1. Introduction
Avec la mise en place de l’euro, les ajustements au sein de l’Union monétaire face à des chocs
ou à des évolutions asymétriques sont devenus plus complexes du fait de la fixation des
parités intra-européennes. Or, depuis le lancement de l’euro, les divergences dans les
évolutions des économies européennes ont été plus importantes qu’il n’était généralement
attendu. Le ralentissement observé après 2001 a été d’une ampleur inégale selon les pays. Le
blocage de la croissance dans les grands pays du centre, tout particulièrement en Allemagne
avant le rebond des années récentes, a contrasté avec les performances plus enviables
d’économies plus périphériques comme l’Irlande ou la Finlande. La France et, plus encore,
l’Italie sont enlisées dans la croissance lente tandis que l’Espagne a été portée par un boom
immobilier. Les divergences en matière d’inflation ont également été significatives. Un tel
environnement a redonné de l’actualité aux questions traditionnelles concernant le
fonctionnement d’une Union monétaire, la place des mécanismes d’ajustement et les
difficultés soulevées par les évolutions asymétriques. Face à ces asymétries, la conduite de la
politique économique s’avère délicate au niveau national avec un instrument budgétaire
contraint par le Pacte de stabilité et au niveau européen avec une politique monétaire
commune mal adaptée aux différences de conjoncture entre pays.
Les mécanismes d’ajustement en Union monétaire, entendus au sens large comme les
mécanismes permettant à un pays, après un choc, de retourner à la situation initiale, voire au
plein emploi, sont de plusieurs ordres. La flexibilité des salaires et des prix relatifs a été, dès
le départ, mise en avant par les promoteurs de la monnaie unique pour servir de substitut, au
moins partiel, au taux de change (Commission européenne, 1990).
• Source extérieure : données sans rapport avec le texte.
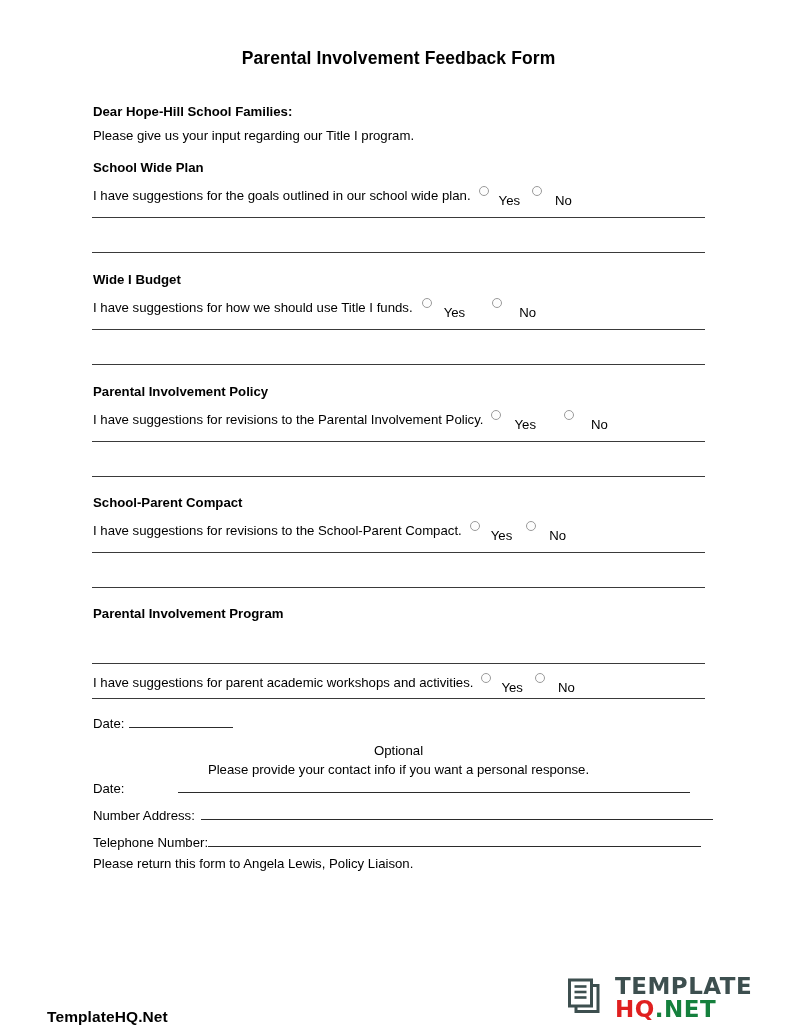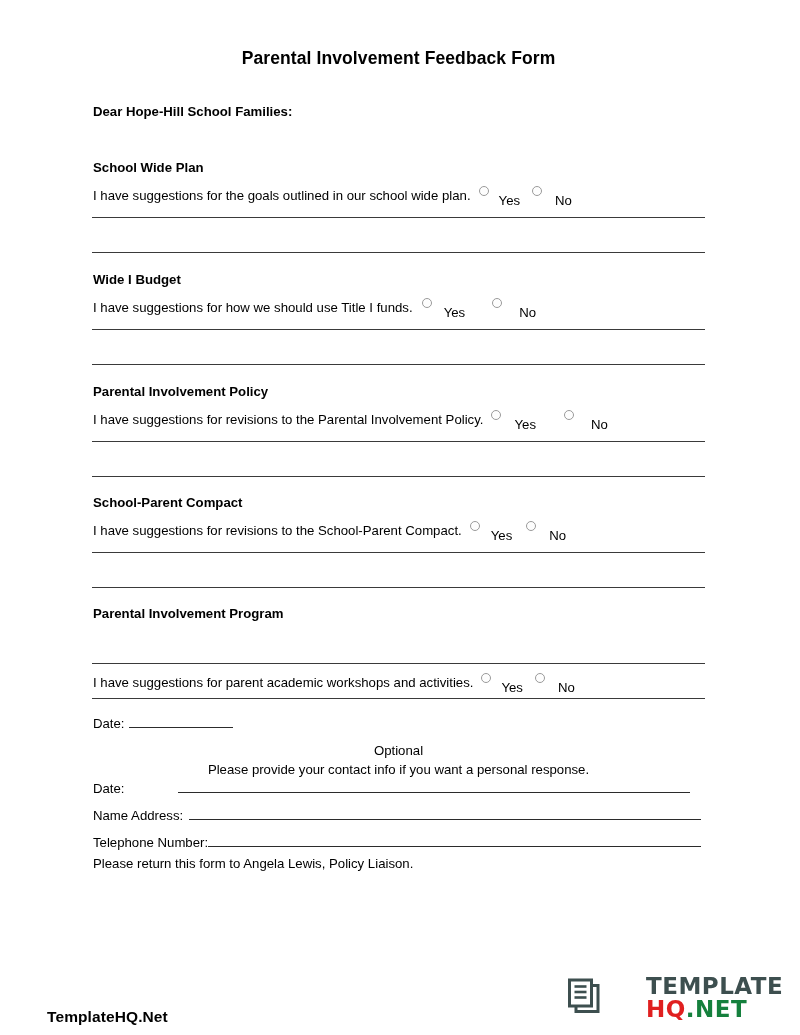"Please give us your input" div.intro { html: none -> <div>Please give us your input regarding our Title I program.</div> }
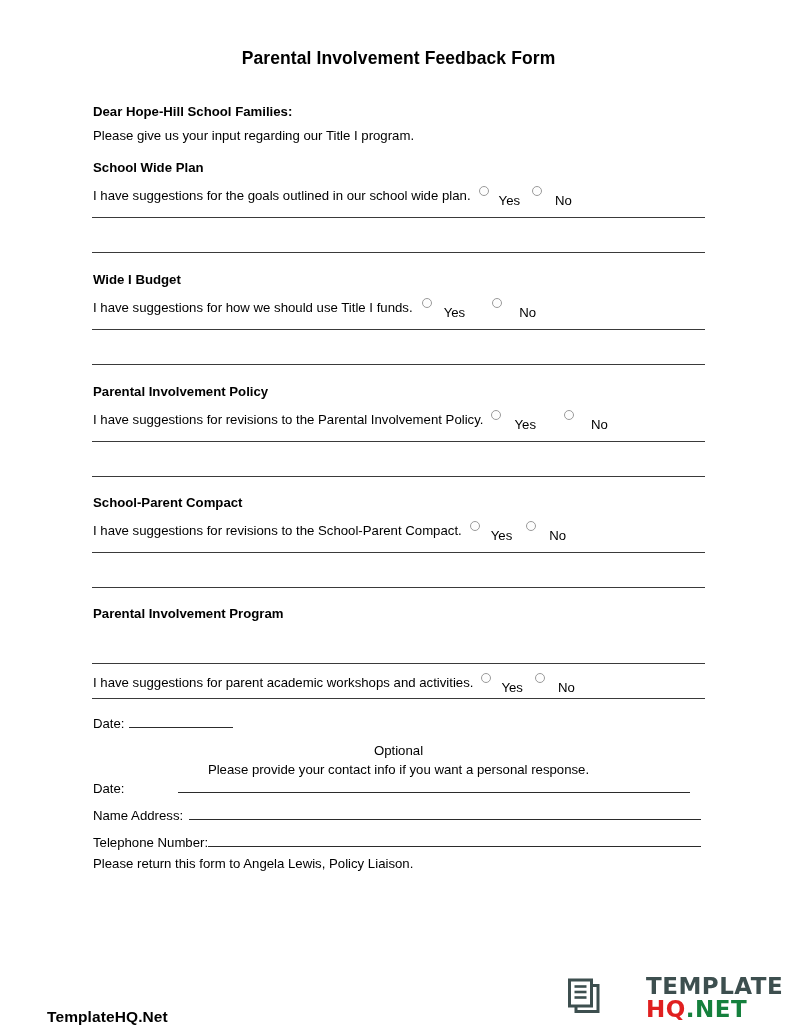"Name Address:" span.contact-label { text: Name -> Number }
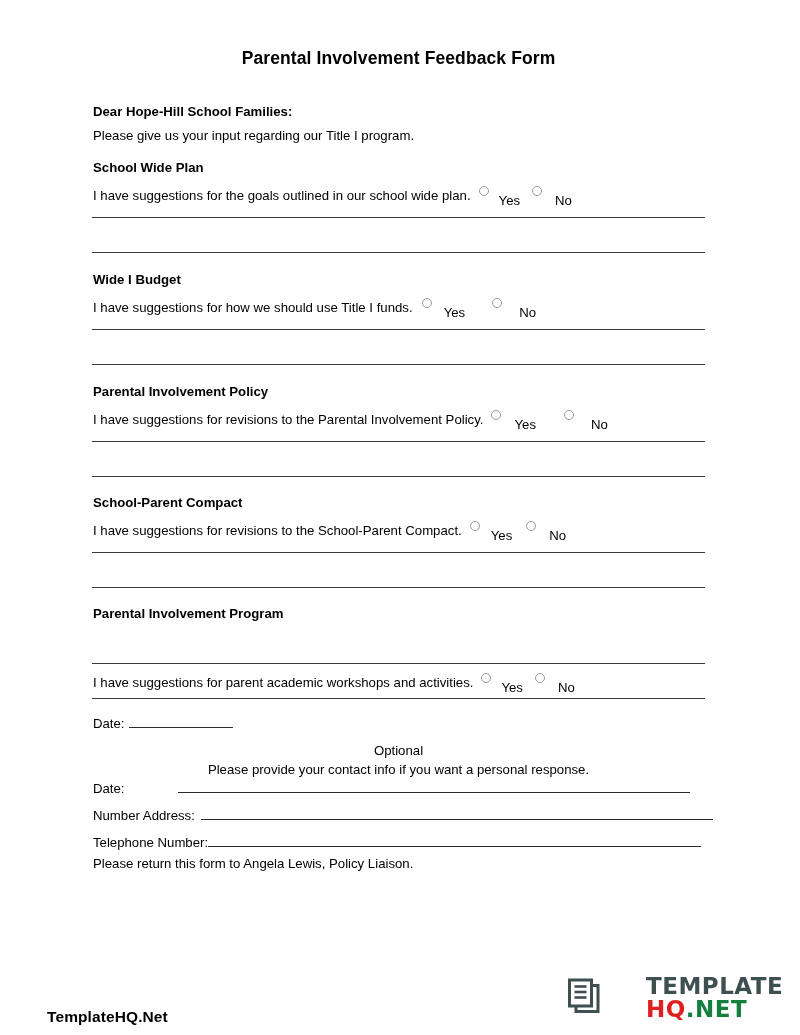"TEMPLATE" .logo-text { margin-left: 31px -> none }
La mobilité des facteurs,
particulièrement celle du travail, est présentée comme un autre mode d’ajustement potentiel,
conformément aux théories traditionnelles des zones monétaires optimales. Les politiques
budgétaires sont également susceptibles d’intervenir au niveau national, dans la limite des
marges de manœuvre fixées par le Pacte de stabilité, et au niveau fédéral, si le cadre
institutionnel le permettait. Enfin des marchés de capitaux bien intégrés, avec diversification
des portefeuilles, transferts de revenus du capital et crédits intra-zone, peuvent constituer un
dernier mécanisme d’ajustement important.
Ces questions ont donné lieu depuis les années 1990 à un grand nombre de travaux
empiriques qui relativisent la portée de ces mécanismes d’ajustement, particulièrement dans le
cas de la zone euro. La flexibilité des prix et des coûts relatifs ne permet qu’un rééquilibrage
incomplet et très lent. La mobilité inter-régionale de la main d’œuvre est très limitée en
Europe et, même dans le cas américain, son rôle doit être nuancé comme mécanisme
d’ajustement de court terme. La politique budgétaire a un effet stabilisant et redistributif dans
le cadre d’un état fédéral comme les Etats-Unis mais n’a pas d’équivalent dans le cas
européen.
Les mécanismes d’ajustement liés à des marchés de capitaux intégrés ont fait l’objet d’une
abondante littérature dans le cadre de l’approche du « risk sharing ». Ils sont largement
utilisés par la Commission européenne et la BCE pour plaider en faveur d’un
approfondissement de l’intégration financière au niveau de l’UE afin d’accroître le rôle du
canal financier et des mécanismes de marché dans les ajustements macroéconomiques face à
des chocs asymétriques. Une analyse des fondements théoriques et des résultats empiriques de
cette approche du « risk sharing » met cependant en évidence des limites importantes qui,
selon nous, rendent difficile de tirer des conclusions assurées.